# Modelling biplanes.....sigh



## YakFlyer (Jul 11, 2014)

Hi folks,

I errr, posted this a few hours ago but my computer had a melt down, doesn't appear to have gone through. Anywayyyy, biplanes...Immm, flying/landing wires. What fun. 
Thought I'd post a progress shot of this 1:48 Tiger Moth I am attempting. I was initially going to paint it to represent an ex RNZAF machine which I do a bit of weekend flying in. I have decided to go with a civilian variant which I also fly during the Airshow season here in NZ. ZL-ALJ is a very original workhorse of a company called Classic Flights, which operate 3 tigers and a Waco, for joyrides.
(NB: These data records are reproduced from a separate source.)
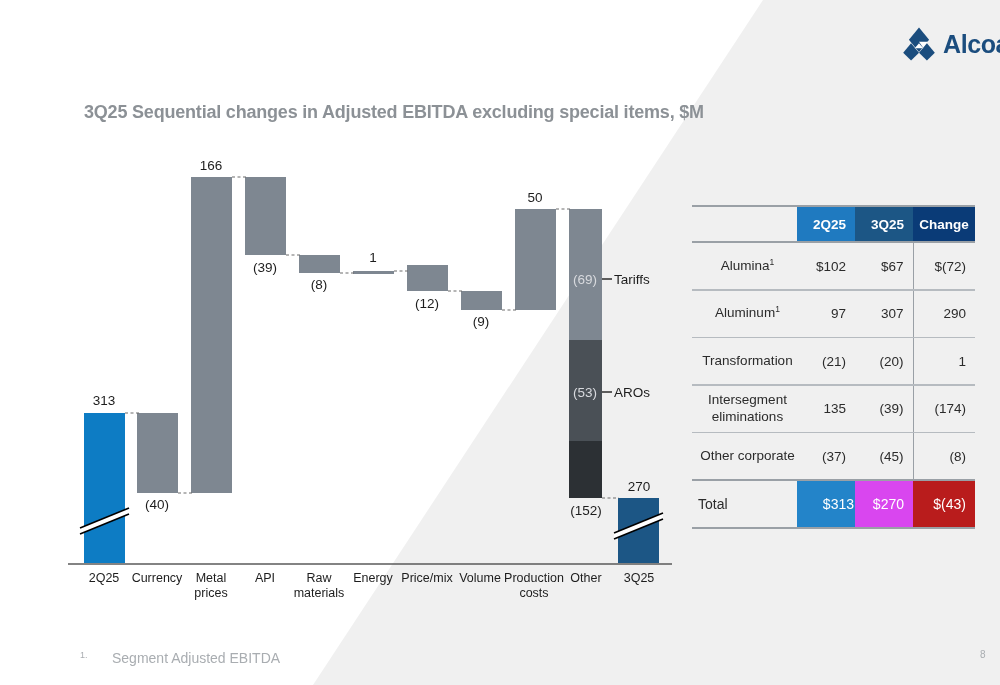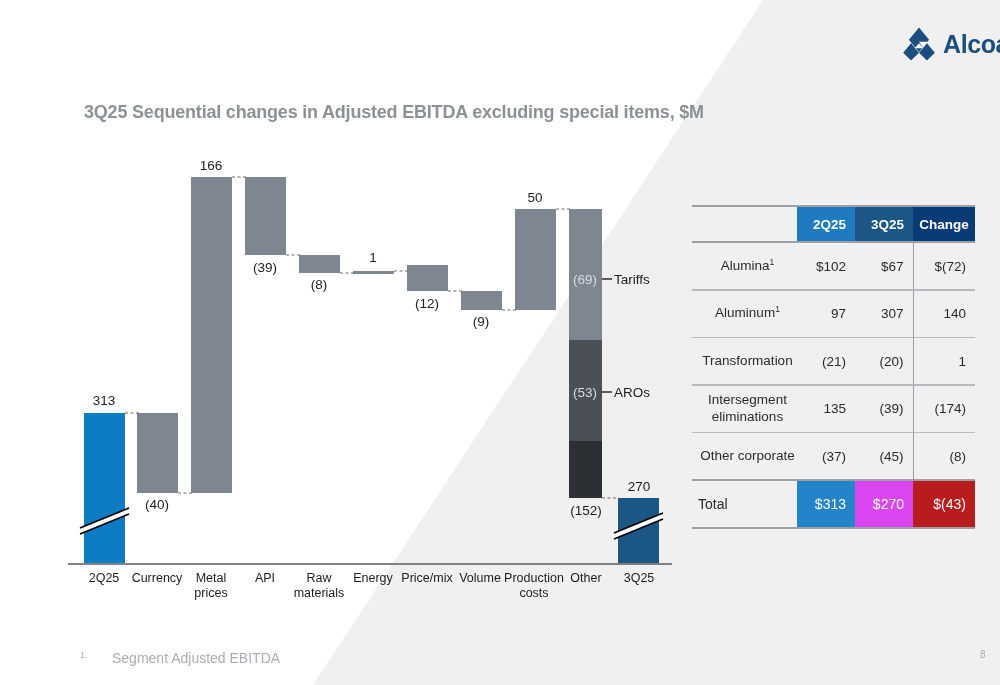--- a/index.html
+++ b/index.html
@@ -239,7 +239,7 @@
           <td class="c-lab"><span>Aluminum</span><sup>1</sup></td>
           <td class="c-q2 num">97</td>
           <td class="c-q3 num">307</td>
-          <td class="c-ch chg">140</td>
+          <td class="c-ch chg">290</td>
         </tr>
         <tr class="sep">
             <td colspan="4">

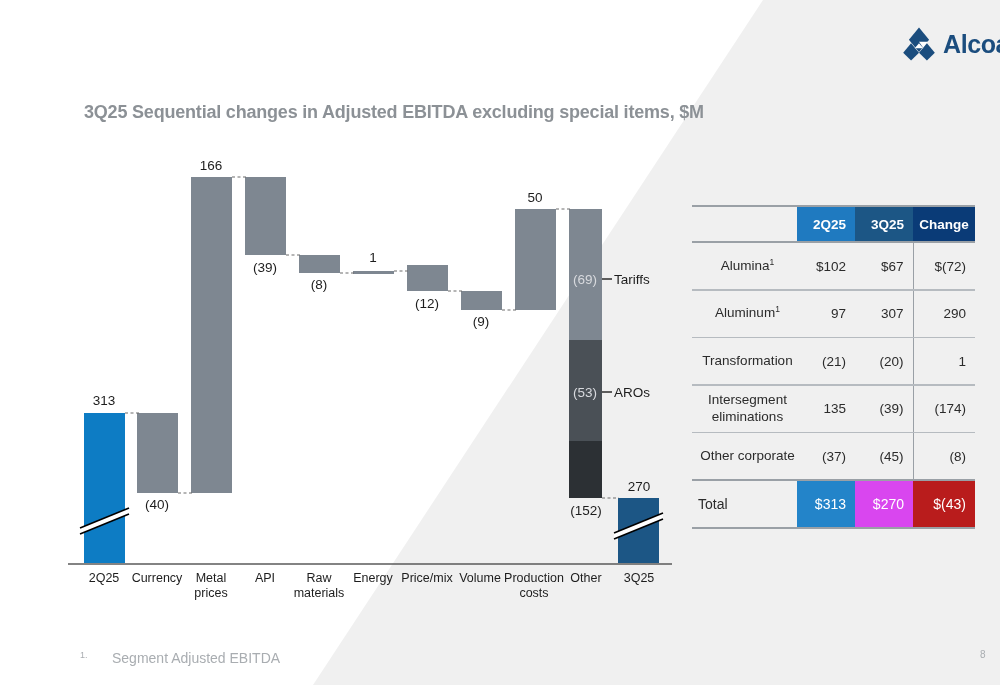--- a/index.html
+++ b/index.html
@@ -59,7 +59,7 @@
 
   .tot-row td{height:46px;vertical-align:middle;font-size:14px;color:#2b2b2b;}
   .tot-row td.c-lab{text-align:left;padding-left:6px;}
-  .tot-row td.t-q2{background:#2384c9;color:#fff;text-align:right;padding-right:9px;}
+  .tot-row td.t-q2{background:#2384c9;color:#fff;text-align:right;padding-right:1px;}
   .tot-row td.t-q3{background:#d946ef;color:#fff;text-align:right;padding-right:9px;}
   .tot-row td.t-ch{background:#b91c1c;color:#fff;text-align:right;padding-right:9px;}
A fantastic part of the country, that is Lake Wanaka. 
A couple of snaps here,
















A couple of photos of our classic formation flown at Warbirds Over Wanaka this year (I am in the red/silver Tiger). Also my Dad looking on waiting for me to jump in for a local scenic flight (from a few years ago). Also the wee project itself. Fiddly, well that doesn't begin to describe it. Getting the hang of it, I think. I have a Gladiator in the works as well. If anyone has advice with how to bring these sorts of projects together please post some suggestions!

regards,
Yakflyer


----------



## Lucky13 (Jul 11, 2014)

Biplanes gives me the chills or whatyacallit....still, I've got a 1/48 Grumman Duck and Supermarine Walrus....(chiver)....plus a handful of WWI birds.

What was I thinking!


----------



## Wurger (Jul 11, 2014)

But looking good though..


----------



## Vic Balshaw (Jul 11, 2014)

Rigging………..it be an art!


----------



## YakFlyer (Jul 13, 2014)

It is so hard, but very addictive!


----------



## vikingBerserker (Jul 14, 2014)

I love the rigging myself. My biplanes to me always look more realistic than the other ones.


----------



## looney (Jul 15, 2014)

Try some EZ-line.. no need for tensioning the rigging.


----------